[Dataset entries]
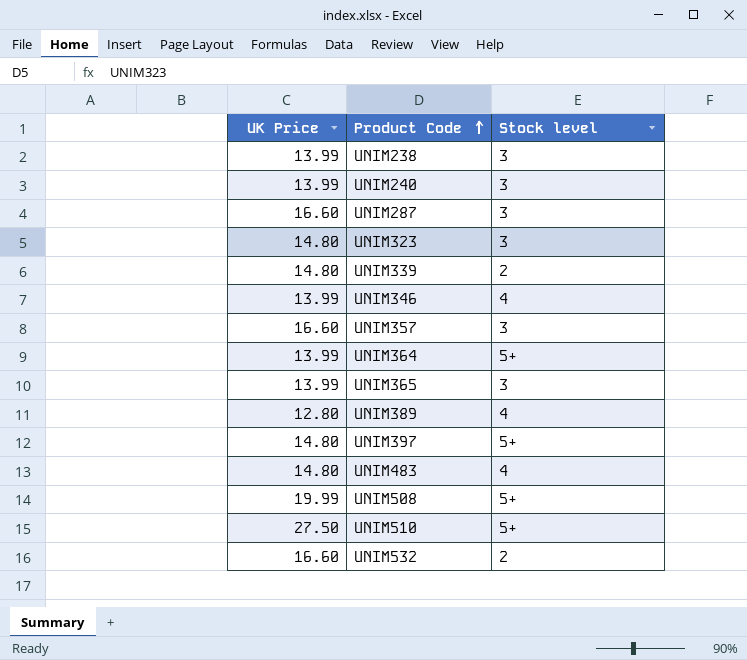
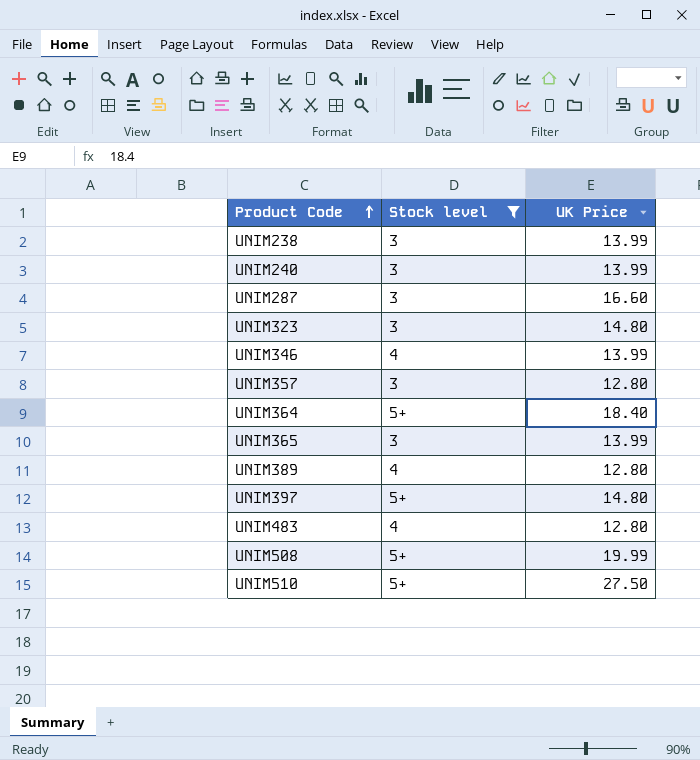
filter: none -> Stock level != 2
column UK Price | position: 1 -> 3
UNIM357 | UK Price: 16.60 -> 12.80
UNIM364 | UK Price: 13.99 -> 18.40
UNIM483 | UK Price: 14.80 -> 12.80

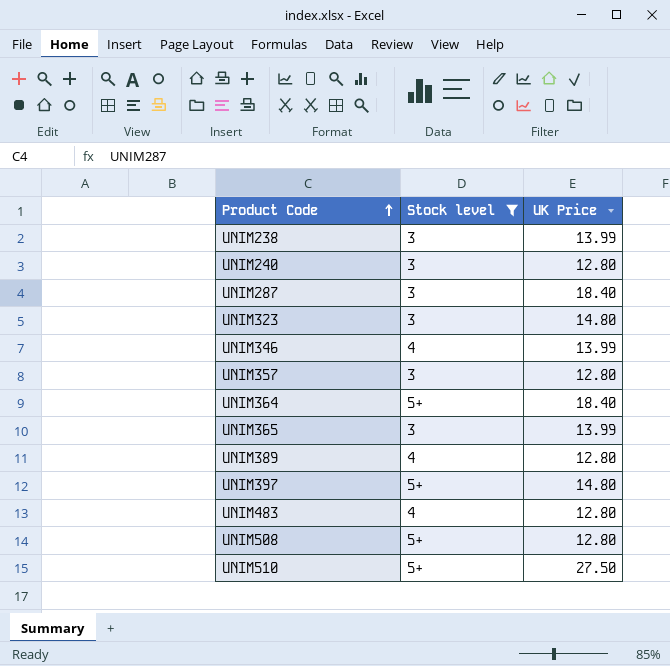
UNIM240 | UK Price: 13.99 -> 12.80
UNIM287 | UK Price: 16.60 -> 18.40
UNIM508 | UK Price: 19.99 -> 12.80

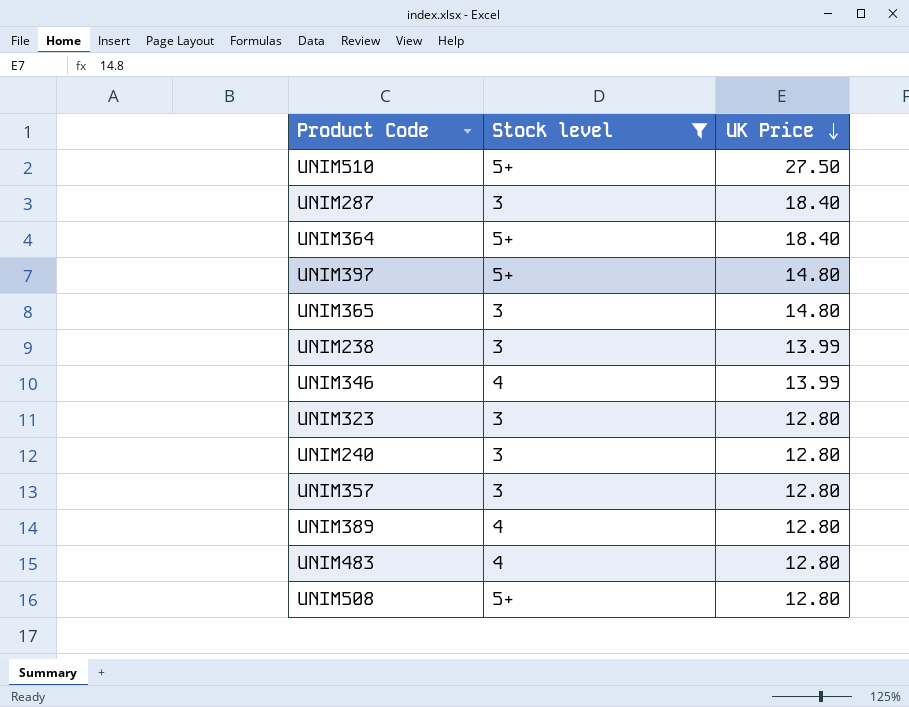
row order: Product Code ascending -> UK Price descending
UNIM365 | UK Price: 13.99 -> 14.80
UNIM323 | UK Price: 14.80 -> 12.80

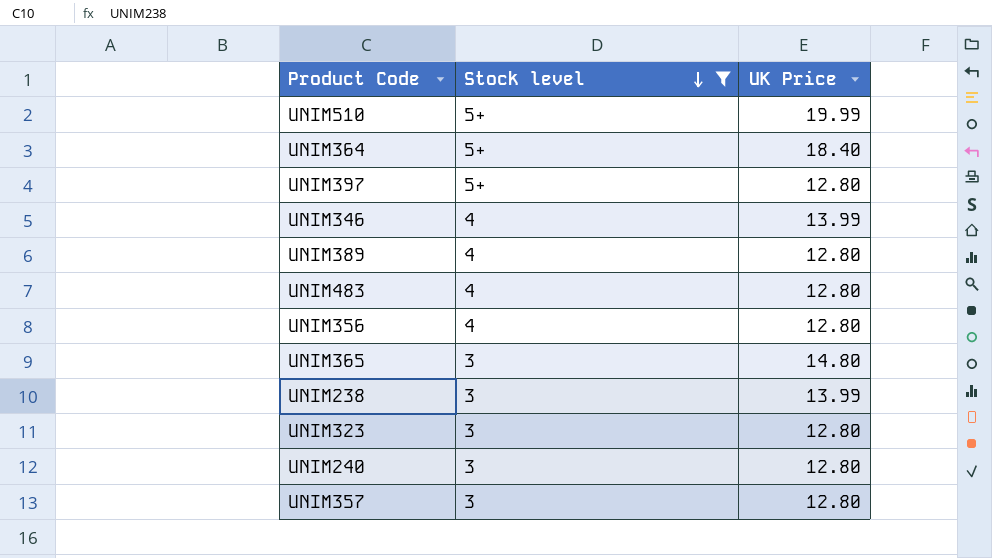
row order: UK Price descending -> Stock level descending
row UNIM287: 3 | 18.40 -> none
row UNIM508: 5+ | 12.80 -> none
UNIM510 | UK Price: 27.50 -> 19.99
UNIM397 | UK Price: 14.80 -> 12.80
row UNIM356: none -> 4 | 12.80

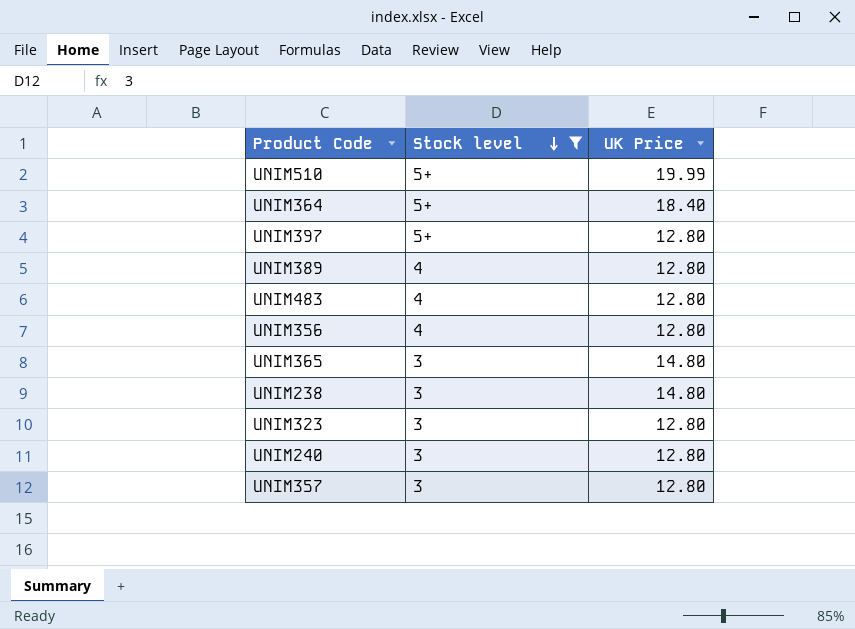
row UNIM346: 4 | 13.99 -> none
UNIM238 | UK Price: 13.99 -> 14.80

...

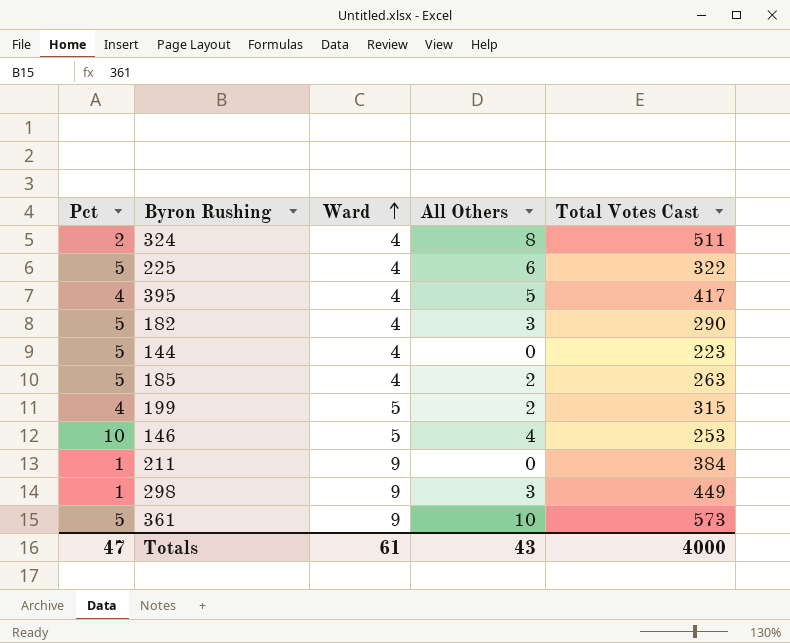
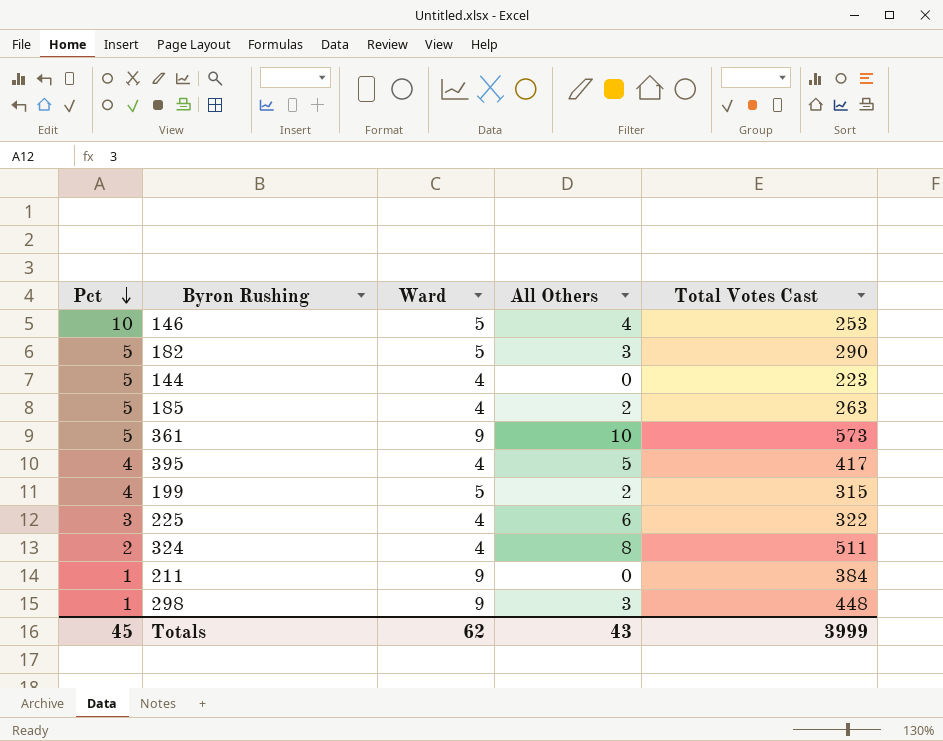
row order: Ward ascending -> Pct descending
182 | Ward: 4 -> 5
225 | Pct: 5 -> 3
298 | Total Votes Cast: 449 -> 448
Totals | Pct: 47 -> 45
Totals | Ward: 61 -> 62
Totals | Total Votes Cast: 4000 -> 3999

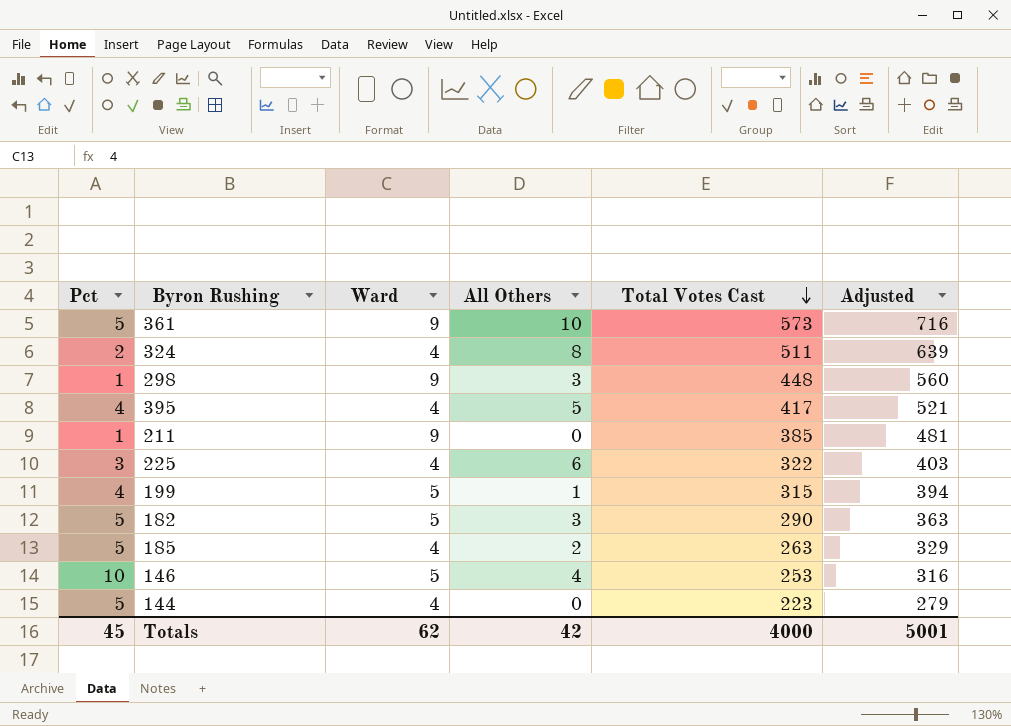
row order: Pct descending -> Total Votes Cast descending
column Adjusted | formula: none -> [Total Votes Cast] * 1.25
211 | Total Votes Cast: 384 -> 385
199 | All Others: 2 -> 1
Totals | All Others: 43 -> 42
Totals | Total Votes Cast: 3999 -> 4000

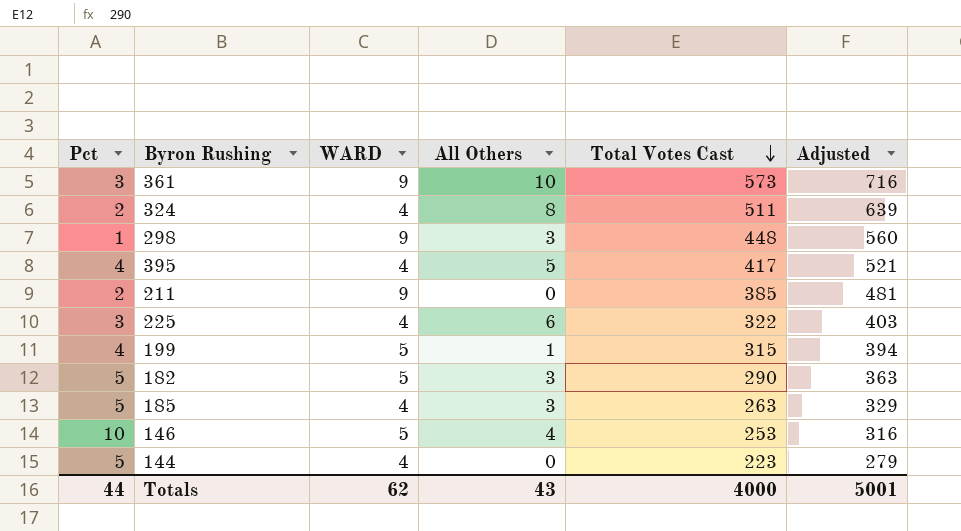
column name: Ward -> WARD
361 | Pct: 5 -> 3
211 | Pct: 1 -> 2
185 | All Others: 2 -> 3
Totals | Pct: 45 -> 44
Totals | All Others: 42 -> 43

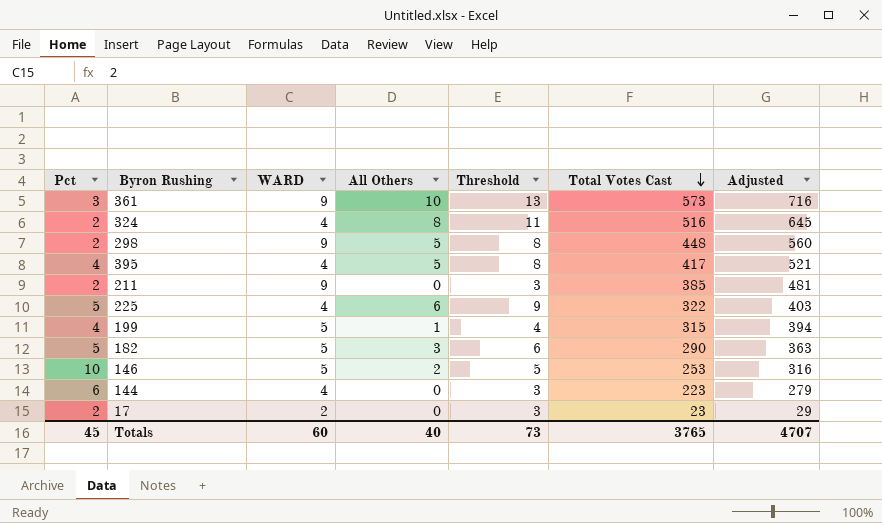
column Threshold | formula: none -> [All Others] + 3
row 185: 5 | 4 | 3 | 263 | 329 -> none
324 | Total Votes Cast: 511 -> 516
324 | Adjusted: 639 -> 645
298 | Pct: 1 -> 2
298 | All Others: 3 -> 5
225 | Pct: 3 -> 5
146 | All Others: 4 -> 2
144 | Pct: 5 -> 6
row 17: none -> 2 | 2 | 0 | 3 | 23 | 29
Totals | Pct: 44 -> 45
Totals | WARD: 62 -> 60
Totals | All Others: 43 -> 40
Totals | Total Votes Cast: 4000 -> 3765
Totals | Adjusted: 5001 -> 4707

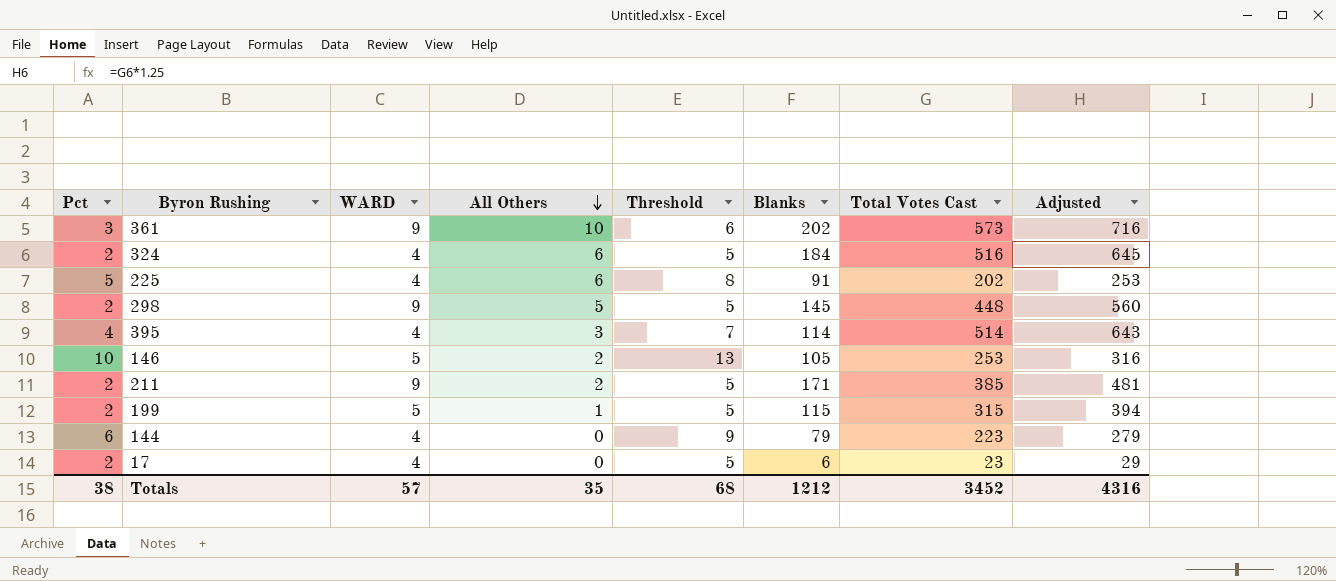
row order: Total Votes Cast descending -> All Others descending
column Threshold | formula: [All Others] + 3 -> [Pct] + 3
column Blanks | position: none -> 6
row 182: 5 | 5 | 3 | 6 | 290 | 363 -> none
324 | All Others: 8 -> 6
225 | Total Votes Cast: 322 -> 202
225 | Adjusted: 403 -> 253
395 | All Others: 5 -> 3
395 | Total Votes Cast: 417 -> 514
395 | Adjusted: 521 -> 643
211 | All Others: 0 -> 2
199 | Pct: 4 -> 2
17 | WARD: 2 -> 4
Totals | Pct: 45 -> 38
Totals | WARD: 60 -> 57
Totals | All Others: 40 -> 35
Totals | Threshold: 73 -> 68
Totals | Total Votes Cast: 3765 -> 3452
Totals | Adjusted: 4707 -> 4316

Try it ▸
Take every line from the records above that has the word "order" and copy it.

Exercise output ▸
row order: Product Code ascending -> UK Price descending
row order: UK Price descending -> Stock level descending
row order: Ward ascending -> Pct descending
row order: Pct descending -> Total Votes Cast descending
row order: Total Votes Cast descending -> All Others descending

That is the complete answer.